Tumor bed expression in xenografted artificial heterogeneous colon tumors.

Artificial heterogeneous xenograft tumors (AHTs) were produced by injecting admixtures of two clonal cell lines (A and D) originally isolated from the DLD-1 human colon adenocarcinoma. The volumetric growth of unirradiated pure A or D tumors and 2 different admixtures (approximately 90% A + 10% D or 10% A + 90% D) were compared to growth of similar tumors growing in normal tissue stroma that had received 5, 10, or 15 Gy of X rays 1 day prior to cell injections. The X-irradiations produced a dose dependent delay in growth at sizes of 500 mm3 (designated as the tumor bed effect, TBE) for both pure and admixed tumors of about 2 at 15 Gy.
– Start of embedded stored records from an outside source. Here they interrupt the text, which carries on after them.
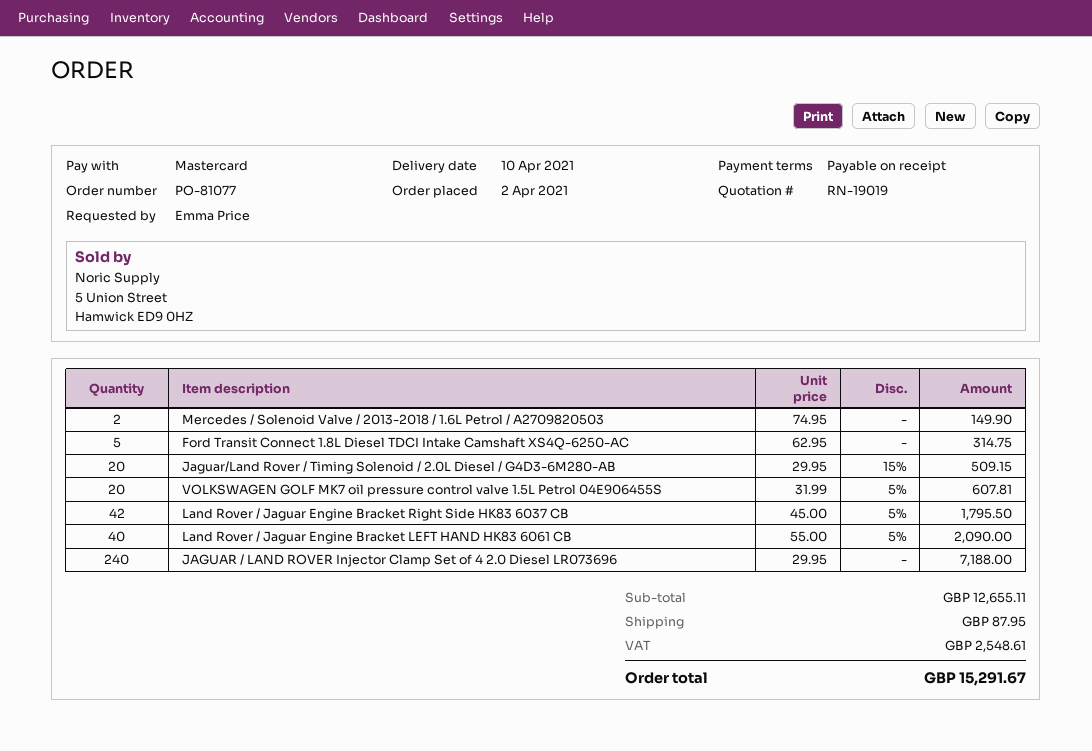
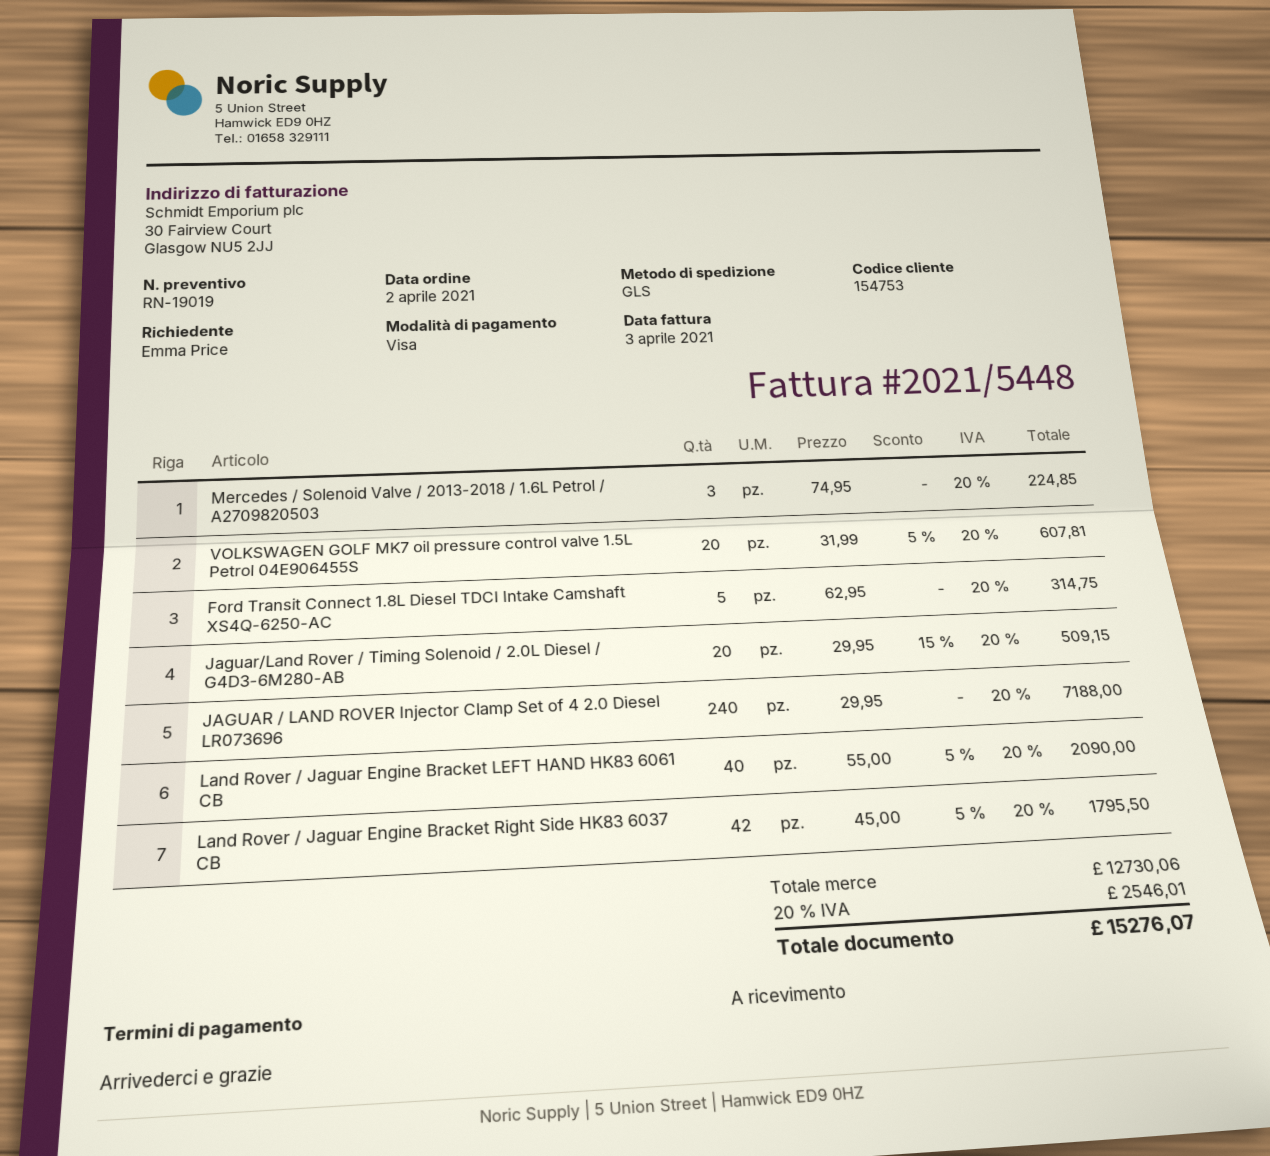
payment method: Mastercard -> Visa
Mercedes / Solenoid Valve / 2013-2018 / 1.6L Petrol / A2709820503: 2 x 74.95 = 149.90 -> 3 x 74.95 = 224.85
subtotal: 12655.11 -> 12730.06
shipping: 87.95 -> none
tax: 2548.61 -> 2546.01
total: 15291.67 -> 15276.07

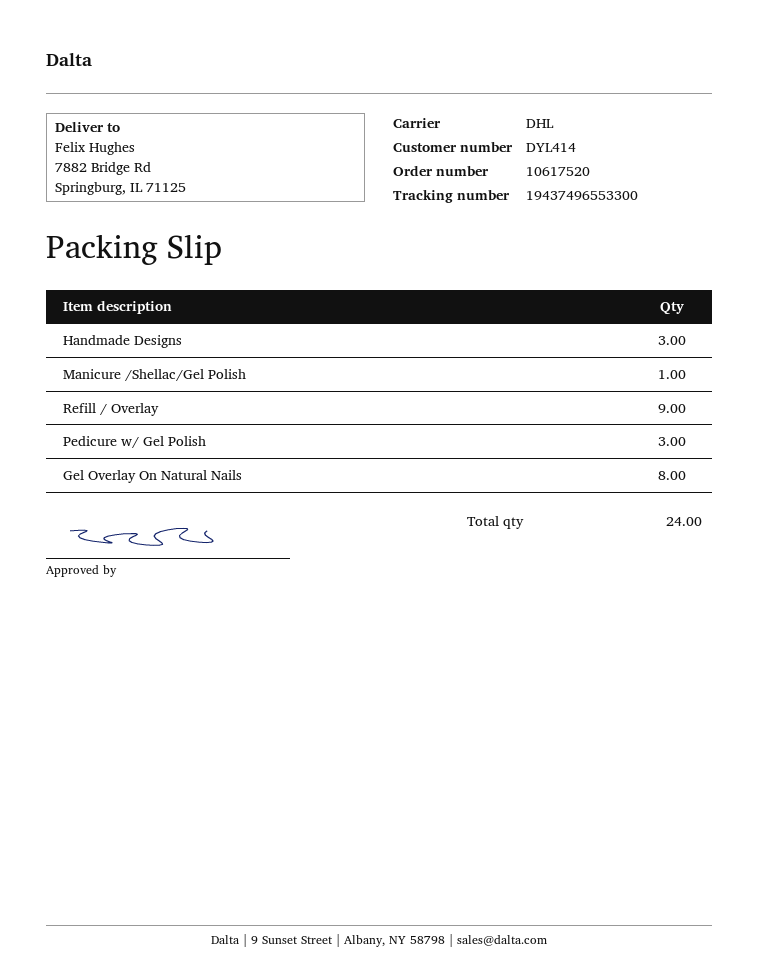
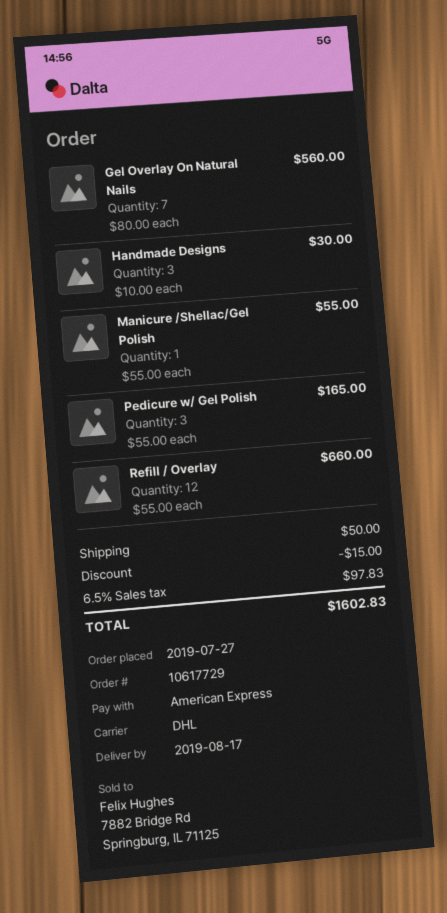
order number: 10617520 -> 10617729
Refill / Overlay: 9 -> 12
Gel Overlay On Natural Nails: 8 -> 7

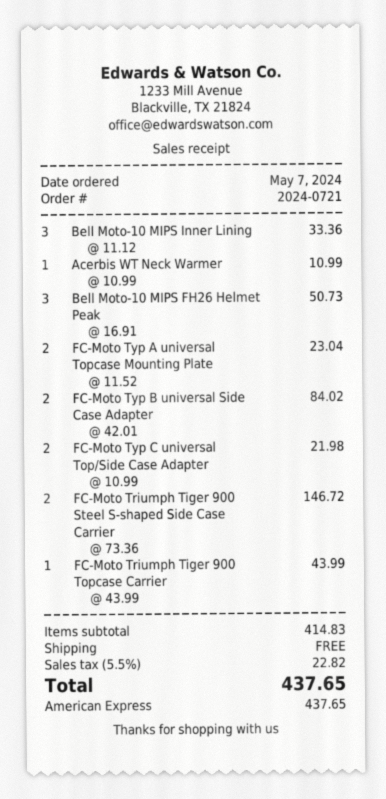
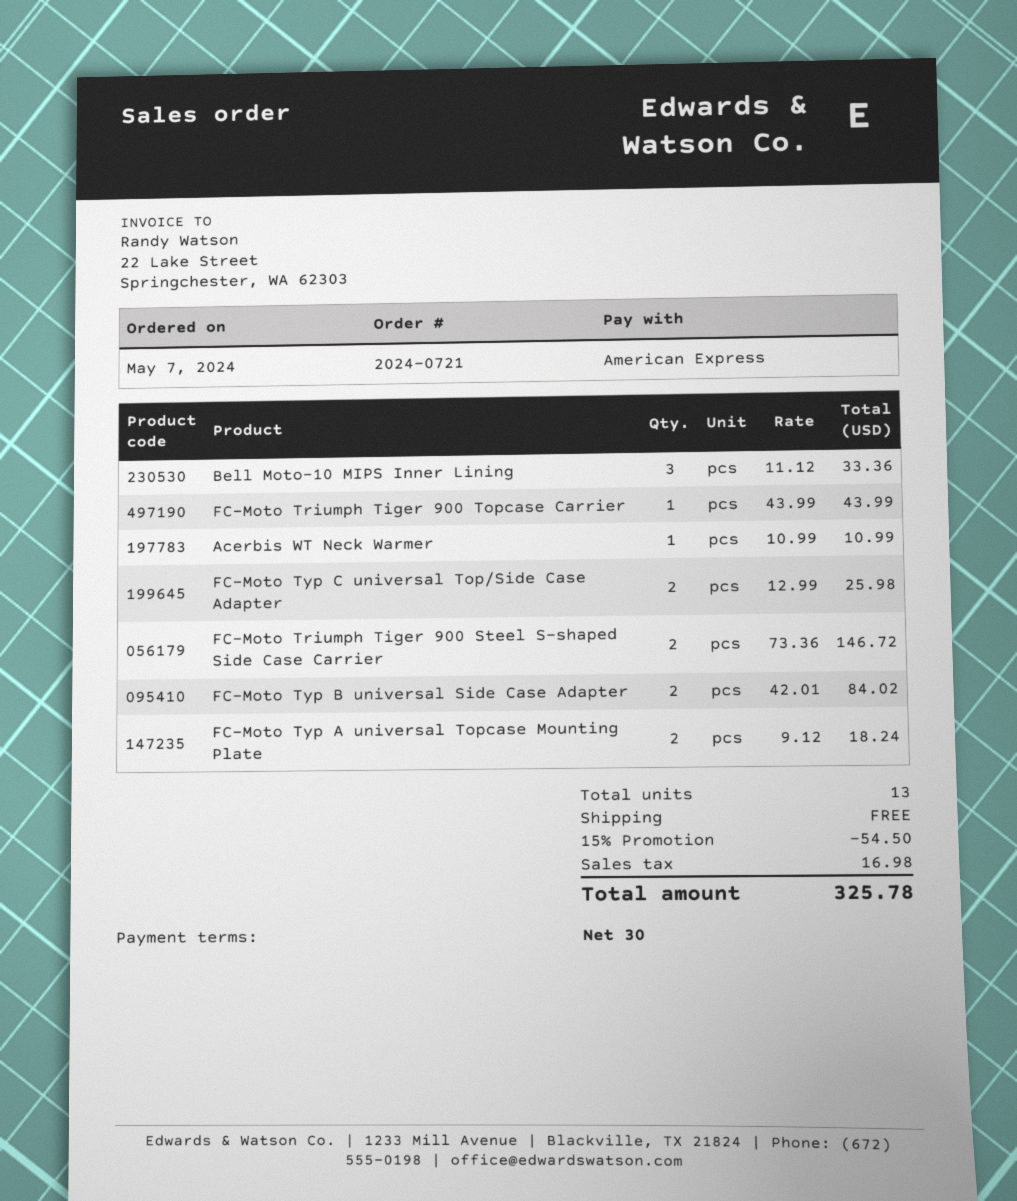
Bell Moto-10 MIPS FH26 Helmet Peak: 3 x 16.91 = 50.73 -> none
FC-Moto Typ A universal Topcase Mounting Plate: 2 x 11.52 = 23.04 -> 2 x 9.12 = 18.24
FC-Moto Typ C universal Top/Side Case Adapter: 2 x 10.99 = 21.98 -> 2 x 12.99 = 25.98
discount: none -> 15% = 54.50
tax: 22.82 -> 16.98
total: 437.65 -> 325.78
There were no significant differences in TBE among the various groups. Also, determination of tumor cell yields, or colony forming efficiencies, showed no differences among tumors growing in undamaged or damaged stroma. However, beginning at about 20 days postirradiation, there was a significant change in the percentage composition of the tumors growing in the irradiated stroma. Both admixtures became significantly enriched in the subpopulation that was originally predominant. In contrast, the percentage compositions of the admixtures growing in unirradiated stroma remained stable over the duration of the experiment period (to about 70 days postirradiation). We interpret these data to indicate that the radiation damage to the normal tissue produced an intratumor environment leading to competitive exclusion dynamics of the minority subpopulation. Clinical implications of these results are discussed.